Done with the pleasantries, I popped up. The Cardinal wasn’t in the doorway anymore, so I dropped back down, all the way, stretching out on the floor. Dragging my eyes from right to left through the narrow band of air under the coffin, I saw Gatz, sitting with his back against the wall. The Cardinal stood directly over him. Its boots were brightly polished. The posture and position of them was instantly familiar. I’d executed enough people in my time, and stood off to one side while others were executed, to recognize the classic pose.

My whole body went rigid for a second, ice and razor blades pumping through my heart.

As if pulling it through thick mud, I dragged my gun over and put four shells in those boots, welts erupting in them, impact craters, the armor-piercing bullets tearing everything inside them to shreds. Any man would drop on his ass, screaming.

The Cardinal didn’t even move. I imagined the bullets destroying wiring, bouncing off titanium alloys, ripping tiny motors and etched circuits apart. But the Squalor clone didn’t flinch.

A second later there was a loud pop. Gatz’s body twitched, went still. Ice and razor blades pumped into my head, and my vision narrowed down. Ignoring the pain in my back, I jumped to my feet, suddenly graceful.
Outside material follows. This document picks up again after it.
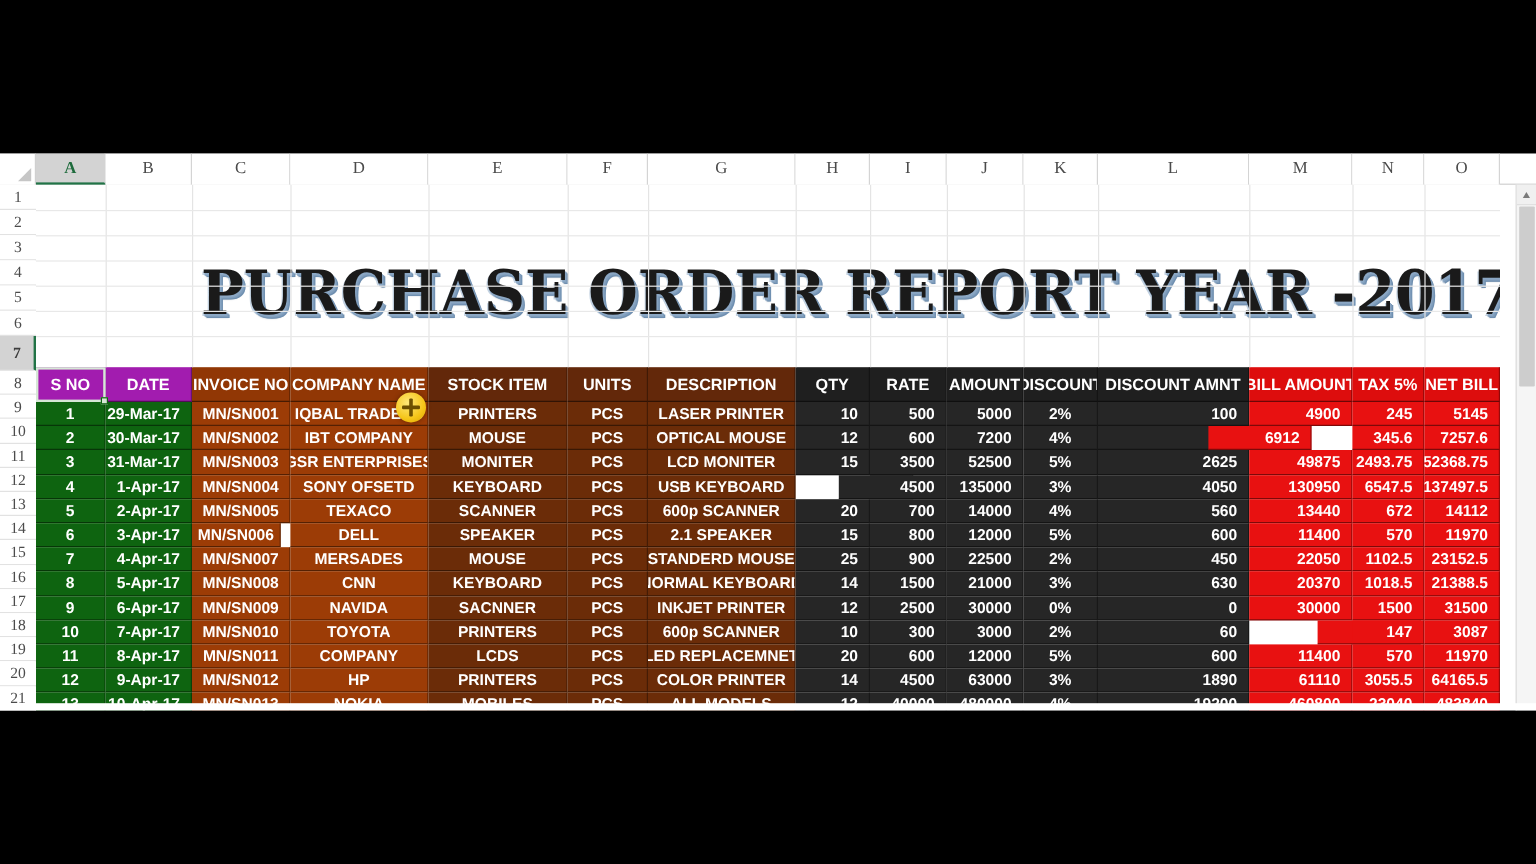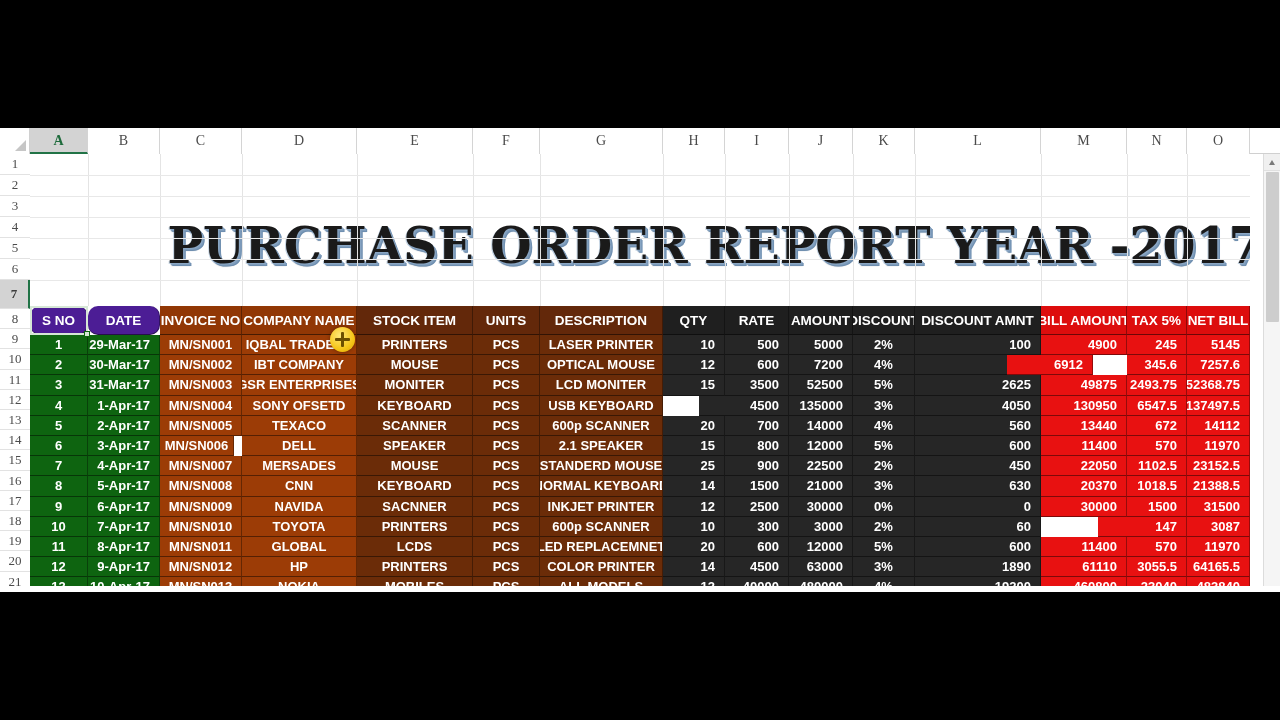"S NO" .p-green-h { background: #4c1d95 -> #a21caf; border-radius: 10px -> none }
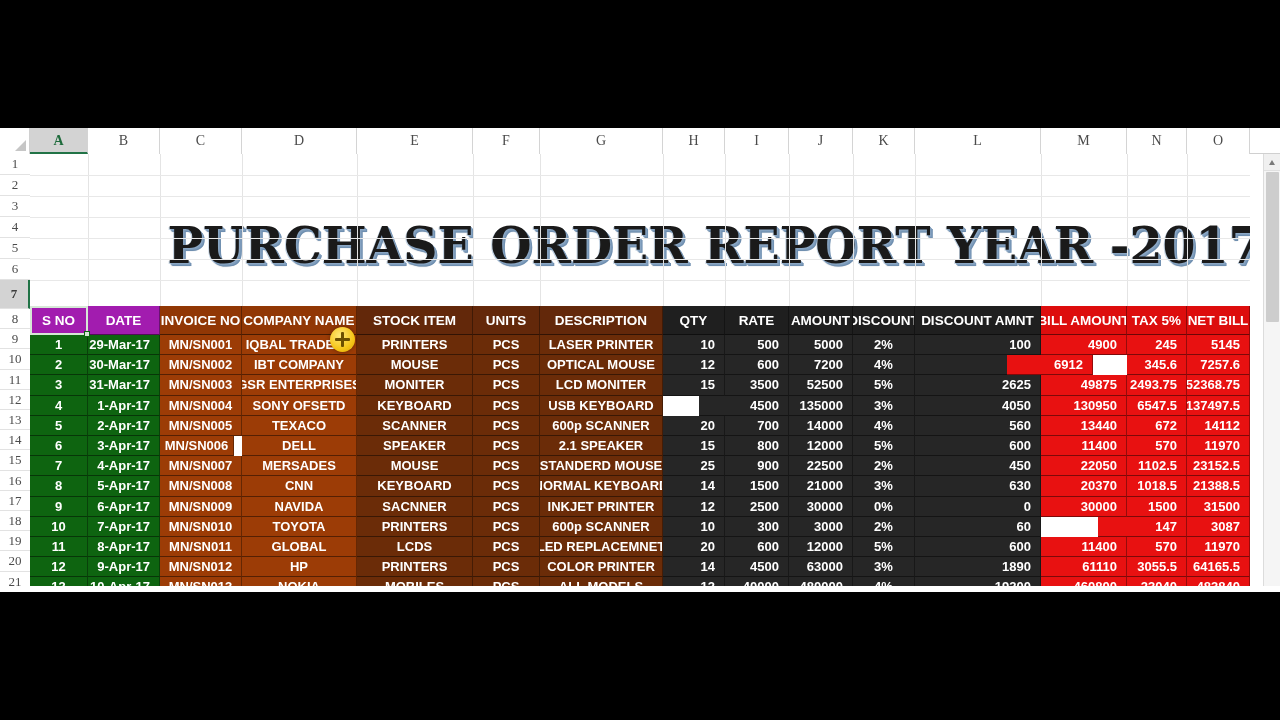"GLOBAL" div.cell { text: GLOBAL -> COMPANY }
I felt a hand in the fabric of my coat.

“Get down, asshole!” Belling yelled.

I ignored him and jumped again, up on top of the coffin, balancing precariously on the rim as it rocked and swayed. Belling’s hand fell away.

Behind me, more cursing, more shots. Below me, Kieth moaned, Dawson hissed. In front of me, the Cardinal, Dennis Squalor’s spitting image, still stood looking down at Kev Gatz’s lifeless body. A dark red pool of blood was steadily spreading out. The color was shocking in the grayscale universe of the Electric Church.